The debate about fair remuneration for use of copyright material dates back to the dawn of the web, but it boiled over in 2011 when the Newspaper Licensing Agency (NLA) introduced new licences for online copying. Media research company Meltwater, backed by the Public Relations Consultants Association (PRCA), took the NLA through the British and European courts, a journey that only ended last summer with a ruling that media monitors and their clients should pay publishers when they use their content for commercial reasons.
But this doesn’t cover search engines that profit from the ads shown alongside news searches, such as Google, or those that aggregate data from online articles, like Signal. Industries such as search and analytics base their business model, in part or entirely, on online news content. While many of these organisations undoubtedly appreciate the free ride, I believe we have a moral duty to pay for the content on which our businesses depend.
Unfortunately, the present licensing regime makes it incredibly difficult, if not impossible for us to remunerate publishers. At present, the NLA licensing structure focuses on copies of copyright material, and it works well enough for this purpose. But where there is no copying involved – for example, when companies provide links to articles or analysis of aggregated news content – there is no way to make micropayments to publishers for the news stories that are being used.
It’s time that the NLA updated its licensing structure to enable news publishers to get a cut of the profits that other firms are making on their content. It would do well to look at the example provided by the software-as-a-service industry over the last decade, which has thrived because it has operated simple, upfront pricing, clear to end users. We want to pay publishers more every year, but the current system risks reducing, not growing, their revenue.

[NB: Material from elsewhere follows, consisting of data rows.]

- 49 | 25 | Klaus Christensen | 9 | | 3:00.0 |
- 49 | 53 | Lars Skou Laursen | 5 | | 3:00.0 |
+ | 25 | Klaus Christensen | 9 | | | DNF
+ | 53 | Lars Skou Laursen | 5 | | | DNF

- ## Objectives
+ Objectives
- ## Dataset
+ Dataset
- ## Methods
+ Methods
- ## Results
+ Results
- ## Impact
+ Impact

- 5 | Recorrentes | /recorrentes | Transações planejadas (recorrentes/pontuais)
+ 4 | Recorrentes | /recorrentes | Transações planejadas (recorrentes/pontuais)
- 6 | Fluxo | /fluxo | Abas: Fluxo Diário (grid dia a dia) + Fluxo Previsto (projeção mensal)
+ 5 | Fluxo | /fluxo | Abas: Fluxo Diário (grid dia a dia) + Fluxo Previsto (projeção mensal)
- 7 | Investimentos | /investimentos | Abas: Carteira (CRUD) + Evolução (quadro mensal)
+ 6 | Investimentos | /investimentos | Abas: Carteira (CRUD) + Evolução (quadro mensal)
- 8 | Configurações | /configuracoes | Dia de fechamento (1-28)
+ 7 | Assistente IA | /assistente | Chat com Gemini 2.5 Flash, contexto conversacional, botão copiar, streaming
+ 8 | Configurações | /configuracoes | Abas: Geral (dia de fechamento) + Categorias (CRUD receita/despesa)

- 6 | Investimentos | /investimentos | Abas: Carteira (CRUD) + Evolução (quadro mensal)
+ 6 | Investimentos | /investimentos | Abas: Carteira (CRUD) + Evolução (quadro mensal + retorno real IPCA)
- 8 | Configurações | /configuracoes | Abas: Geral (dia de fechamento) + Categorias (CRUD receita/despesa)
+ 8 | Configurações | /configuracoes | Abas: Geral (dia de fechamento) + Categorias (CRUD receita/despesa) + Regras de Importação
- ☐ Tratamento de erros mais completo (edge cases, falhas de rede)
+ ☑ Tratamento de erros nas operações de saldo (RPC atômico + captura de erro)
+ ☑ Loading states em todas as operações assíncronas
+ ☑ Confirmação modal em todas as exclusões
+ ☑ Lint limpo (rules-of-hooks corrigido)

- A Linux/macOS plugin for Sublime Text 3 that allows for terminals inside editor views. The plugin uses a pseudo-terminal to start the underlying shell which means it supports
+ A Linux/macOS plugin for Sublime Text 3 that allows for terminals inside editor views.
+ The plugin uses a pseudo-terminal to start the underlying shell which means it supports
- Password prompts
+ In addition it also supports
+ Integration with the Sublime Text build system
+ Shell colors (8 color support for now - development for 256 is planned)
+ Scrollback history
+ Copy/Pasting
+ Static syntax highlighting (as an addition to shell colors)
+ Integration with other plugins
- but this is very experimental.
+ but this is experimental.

Other media do not have this problem. In fact, when you think about music or movie aggregation platforms, those industries have got their house in order by overhauling and embracing wider access and a new royalty regime.
When they committed their content to platforms like Spotify, music labels knew that they would get a small fee every time a track is played anywhere in the world. Media futurist Gerd Leonhard calls this “music like water” – on-tap content whose every click generates a payment for its originators. This caused licensing revenue from online sources to double between 2008 and 2012 in the UK alone, surpassing even money paid from radio income, according to PRS For Music. Arguably, it could save the whole industry.